Top of Dataset records

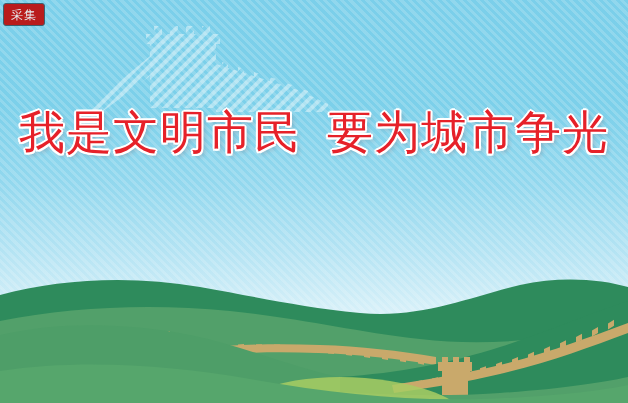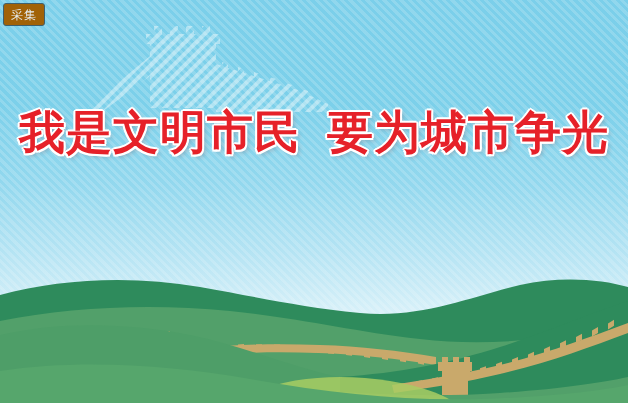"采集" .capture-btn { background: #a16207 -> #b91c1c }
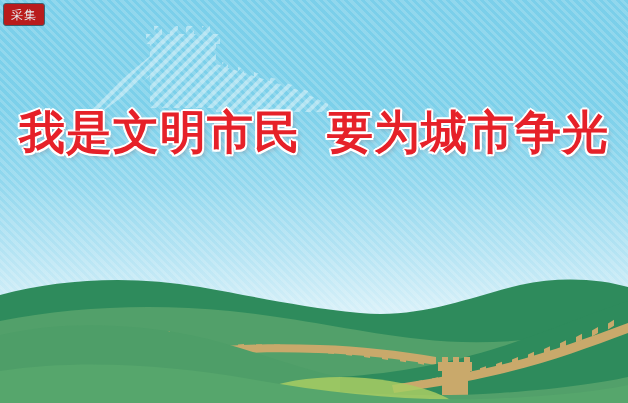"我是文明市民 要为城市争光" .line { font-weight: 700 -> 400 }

Bottom of Dataset records
Top of Dataset records

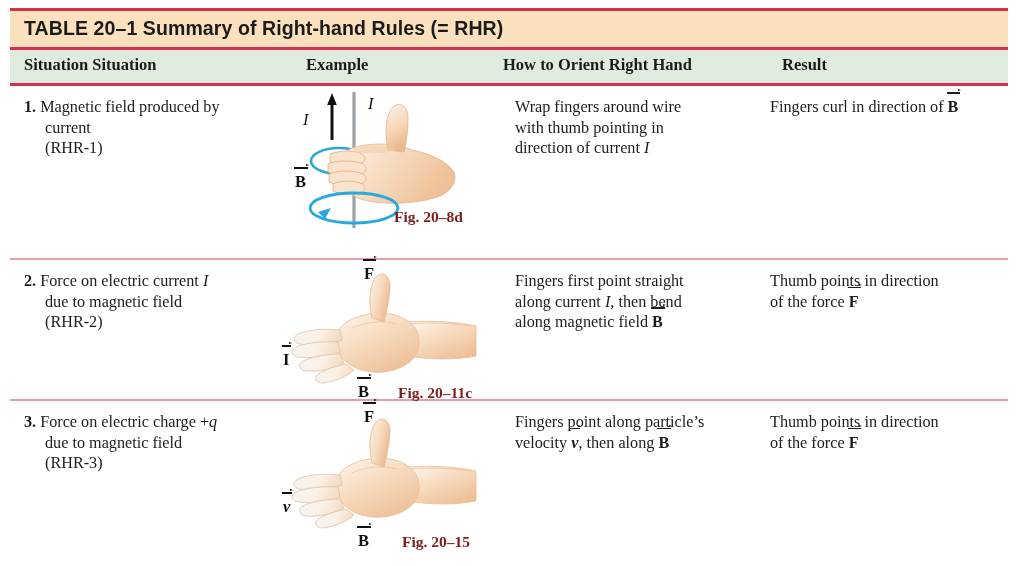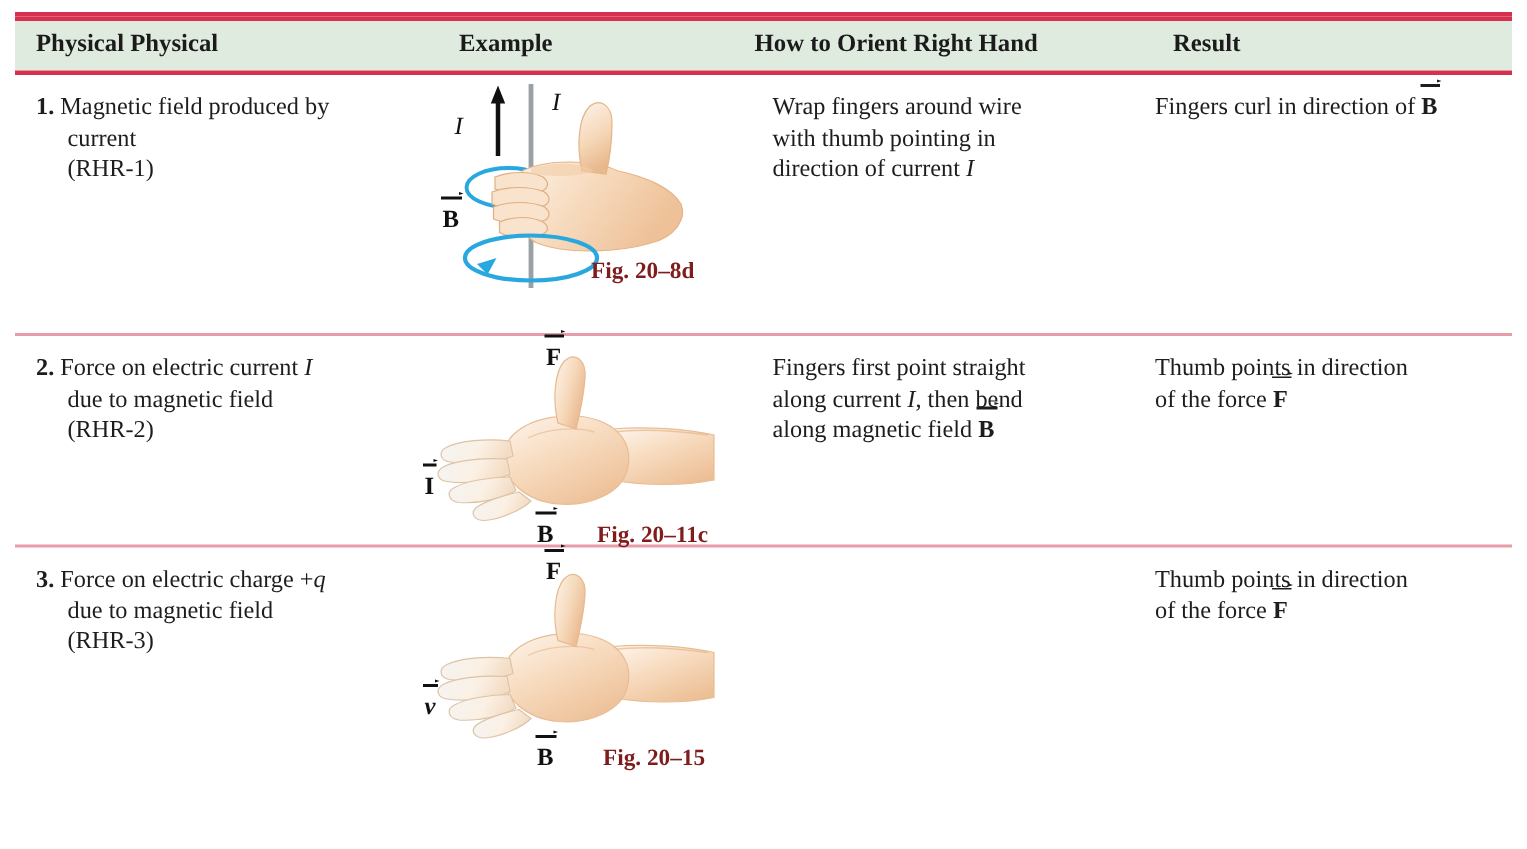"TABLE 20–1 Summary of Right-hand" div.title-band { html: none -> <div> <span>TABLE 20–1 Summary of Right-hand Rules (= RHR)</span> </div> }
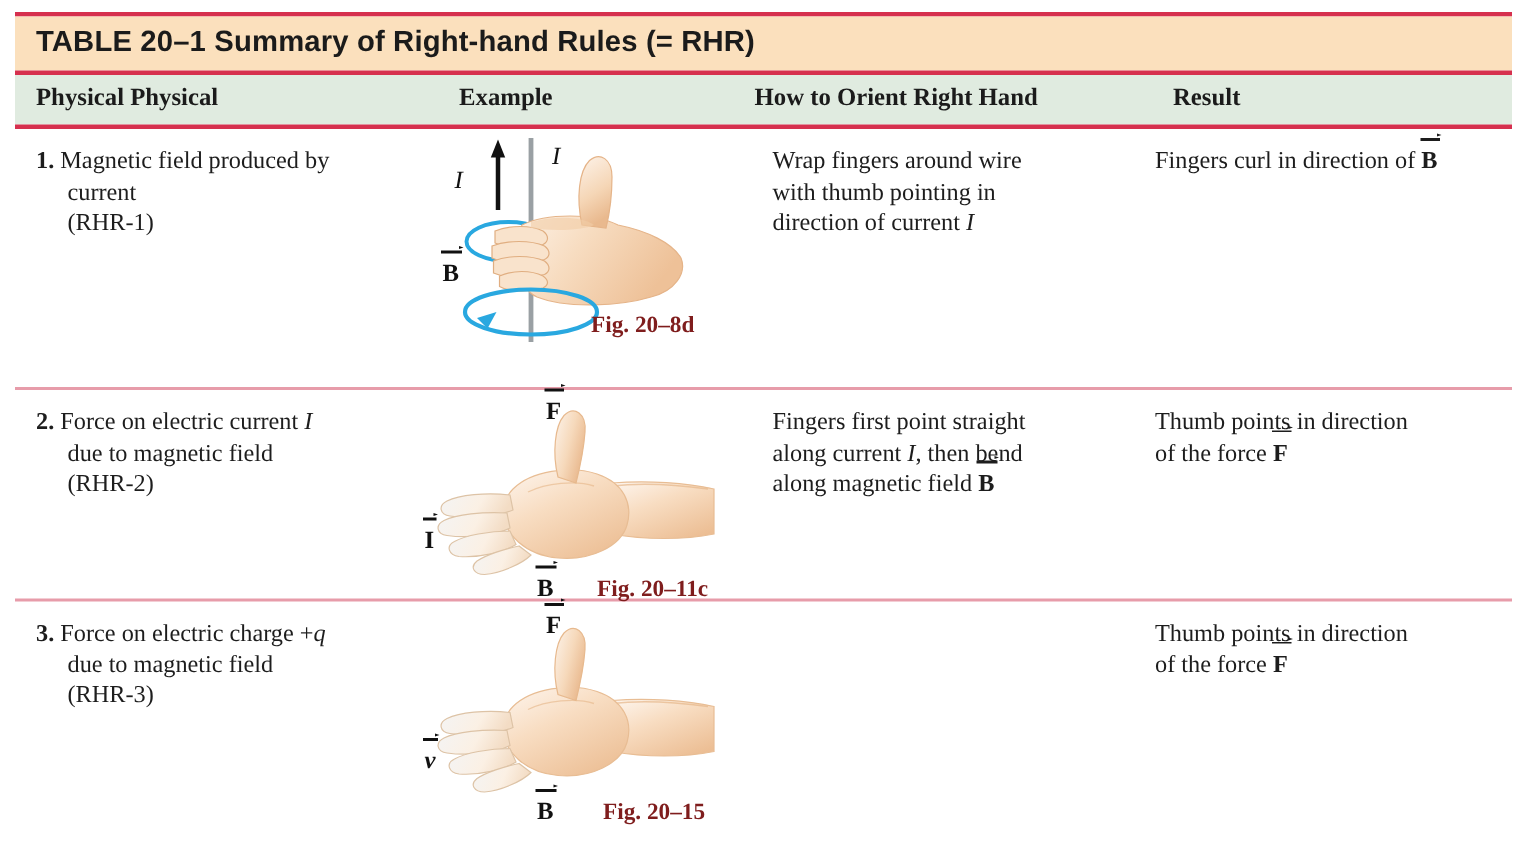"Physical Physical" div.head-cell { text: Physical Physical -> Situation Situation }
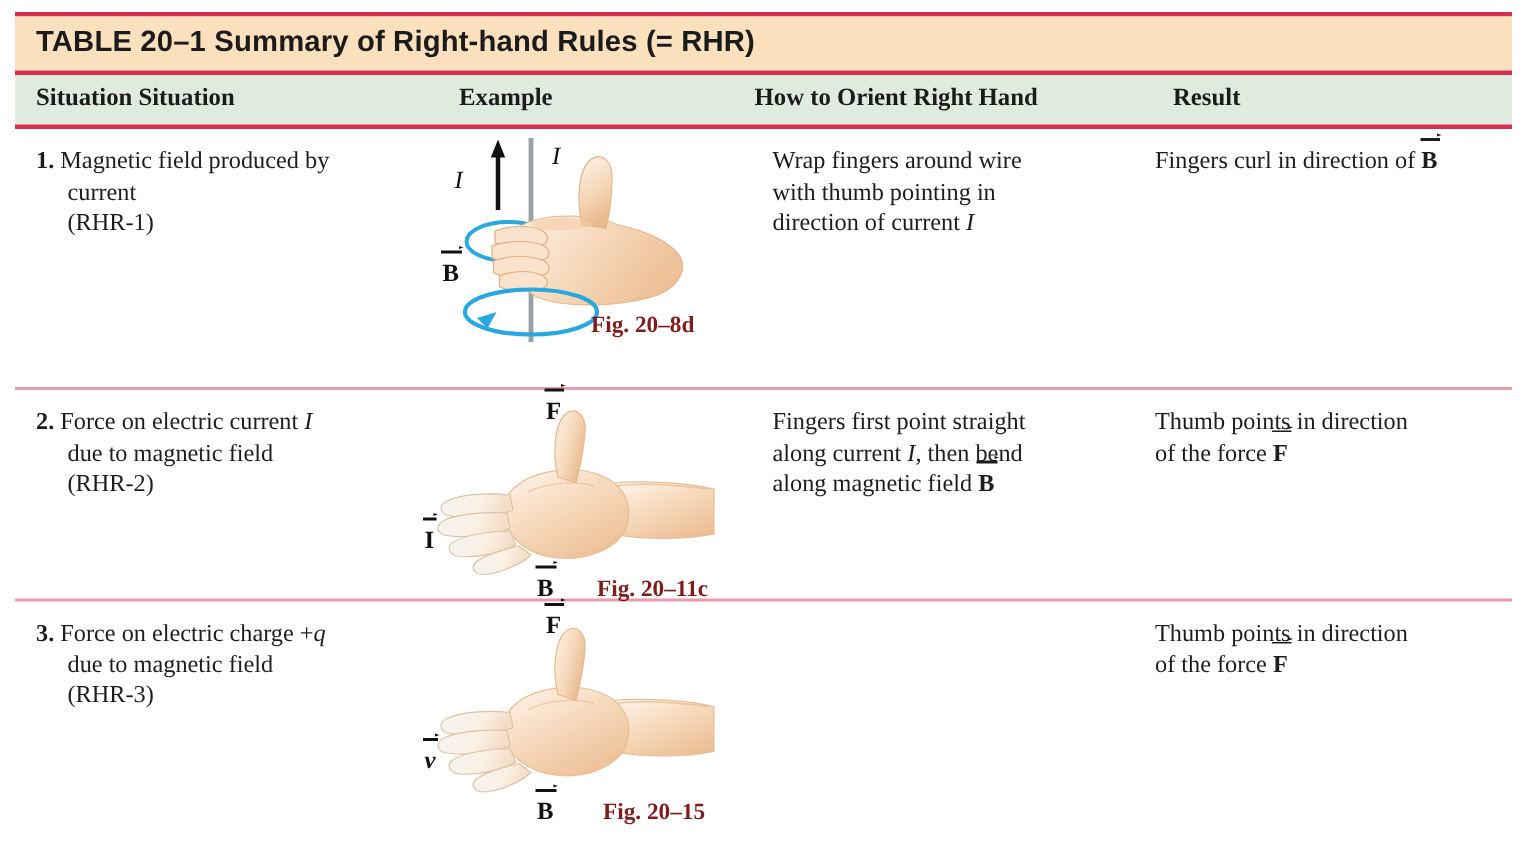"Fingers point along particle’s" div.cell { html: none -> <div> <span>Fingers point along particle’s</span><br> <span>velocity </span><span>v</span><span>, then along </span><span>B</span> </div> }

Bottom of Dataset records
Top of Dataset records

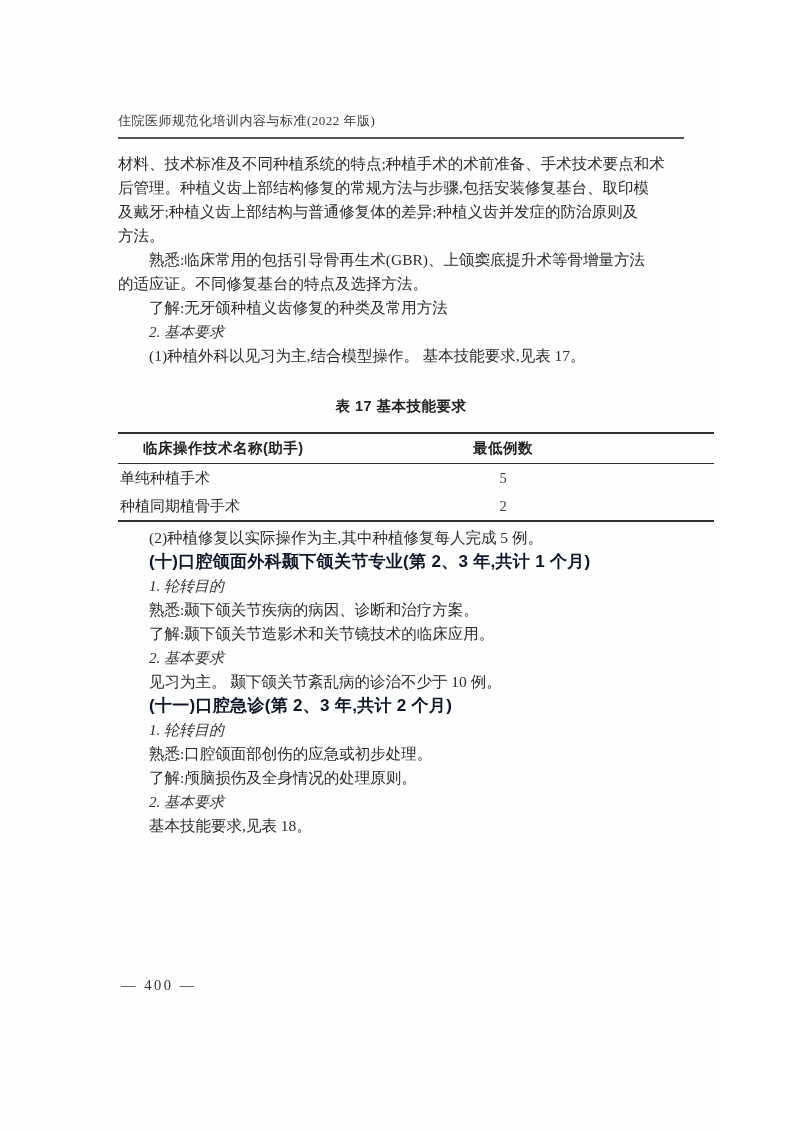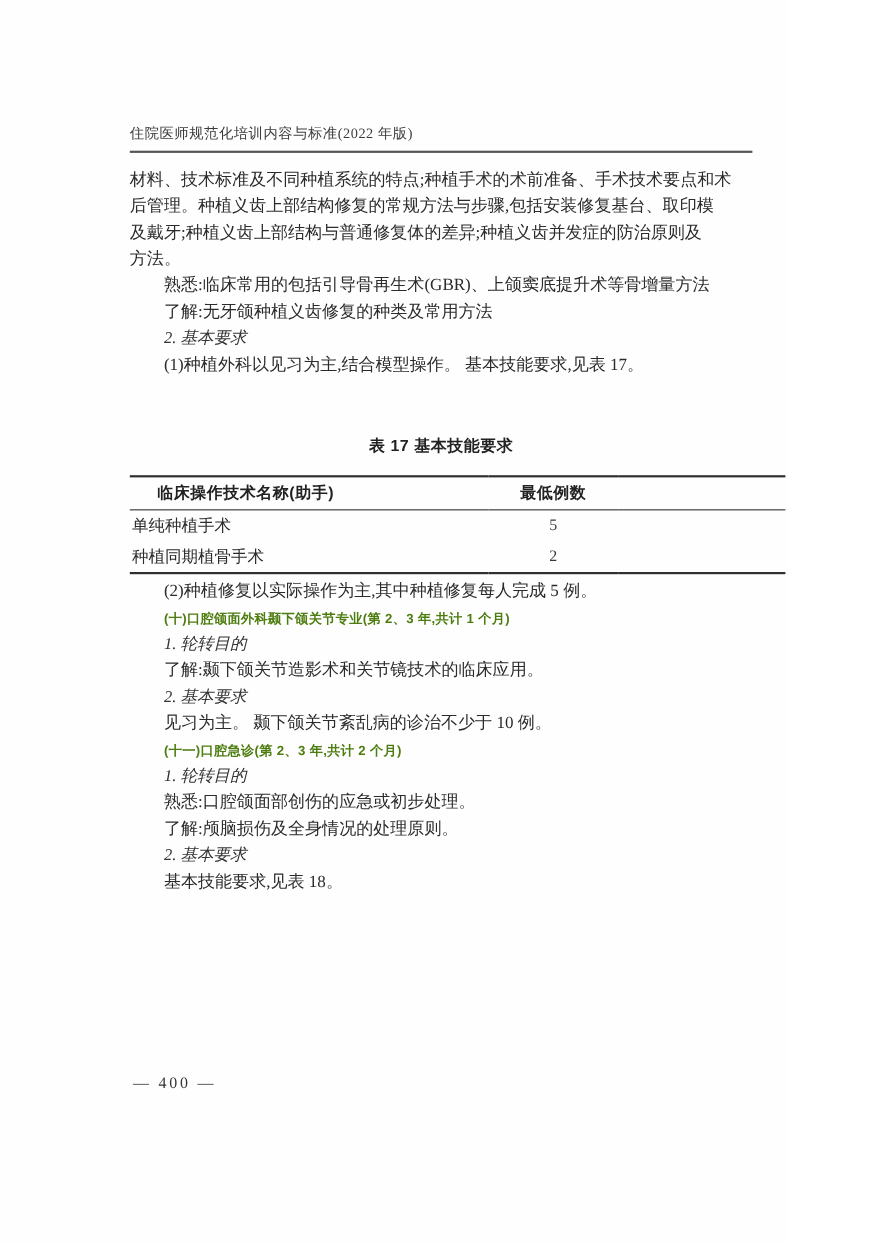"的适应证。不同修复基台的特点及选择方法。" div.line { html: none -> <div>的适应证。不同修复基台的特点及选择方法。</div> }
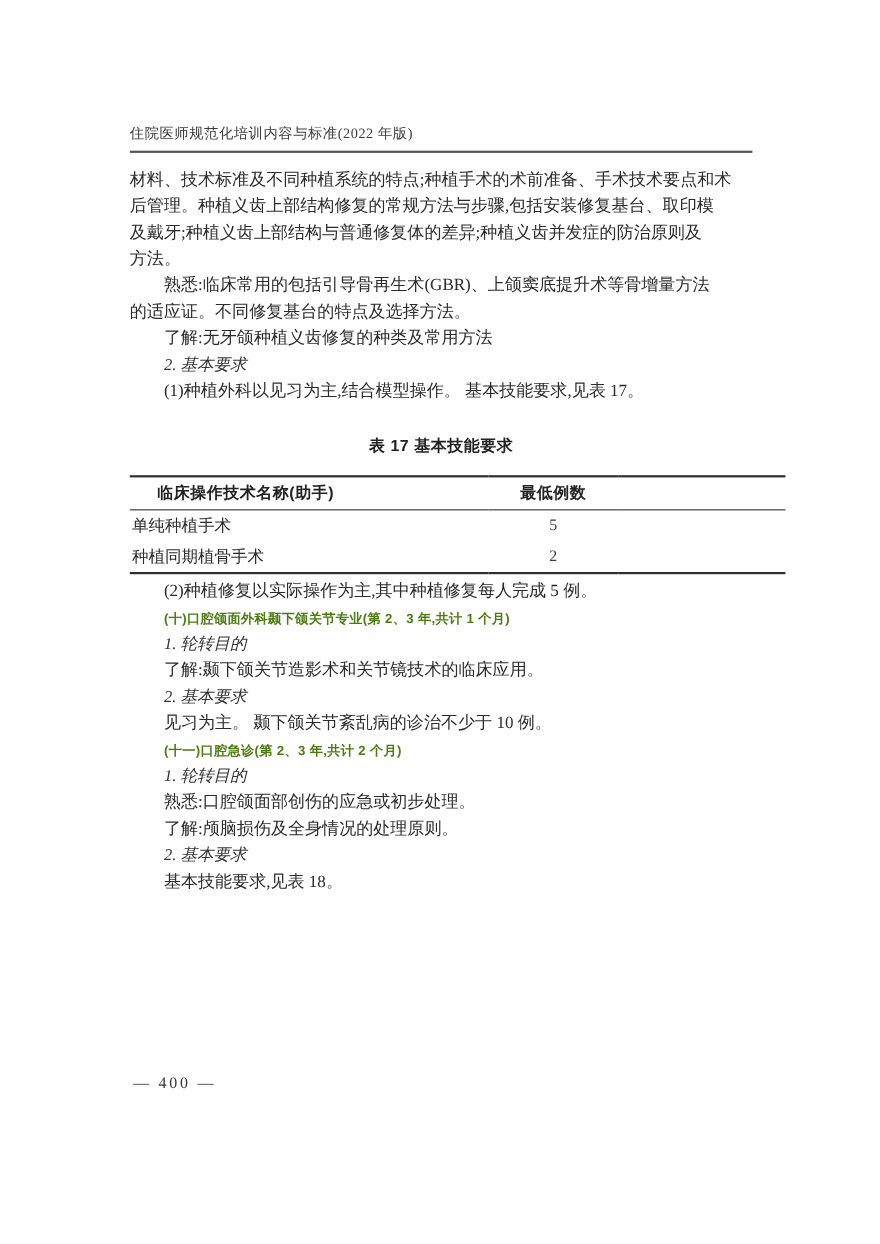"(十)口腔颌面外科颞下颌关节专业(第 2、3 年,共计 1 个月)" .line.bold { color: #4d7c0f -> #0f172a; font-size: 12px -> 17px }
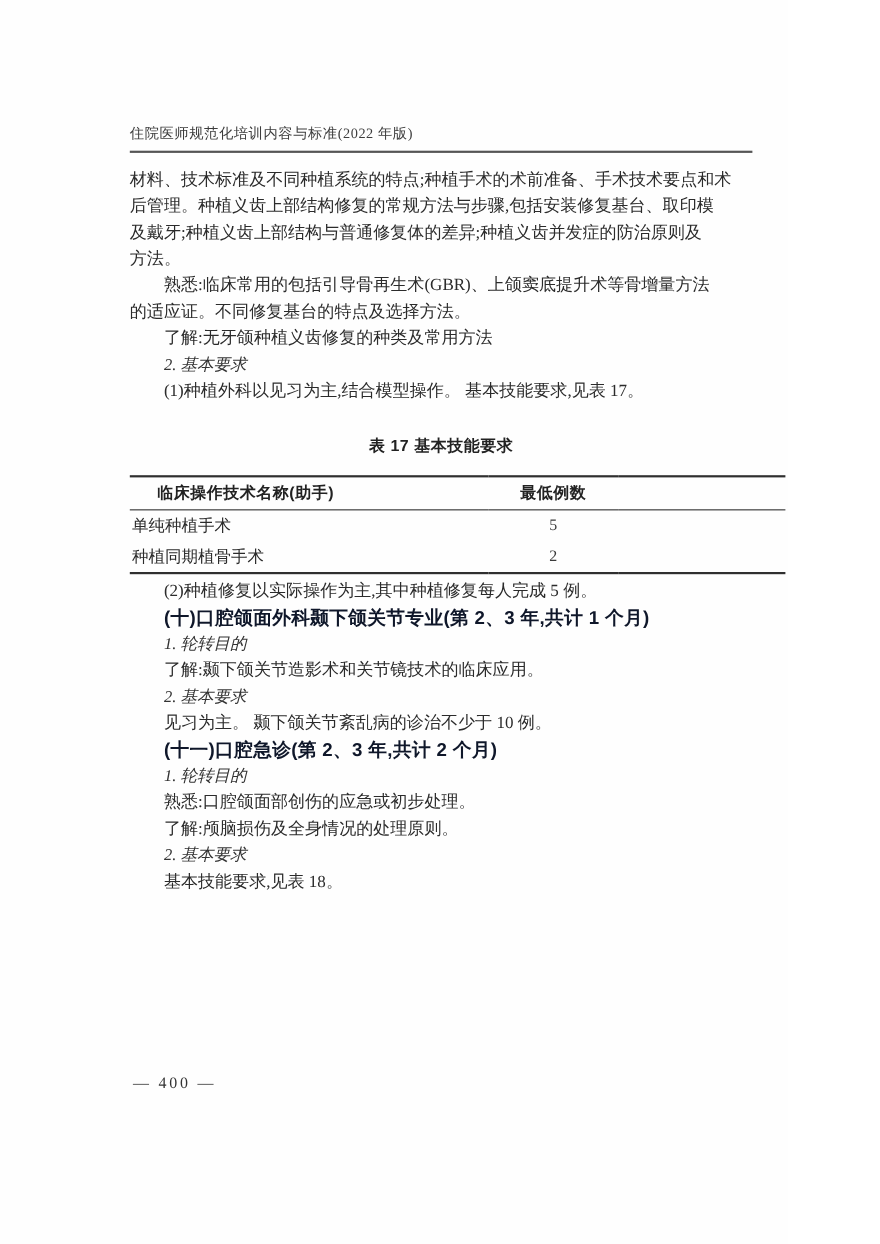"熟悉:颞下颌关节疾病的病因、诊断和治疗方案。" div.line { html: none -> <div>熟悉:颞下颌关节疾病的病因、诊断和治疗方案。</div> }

Bottom of Dataset records

In the listing above, find the line with "background: #a16207 ->" and the line with "font-weight: 700 ->". Copy both of them and every line between, exactly, but not the pictures.

**Written solution:**
"采集" .capture-btn { background: #a16207 -> #b91c1c }
"我是文明市民 要为城市争光" .line { font-weight: 700 -> 400 }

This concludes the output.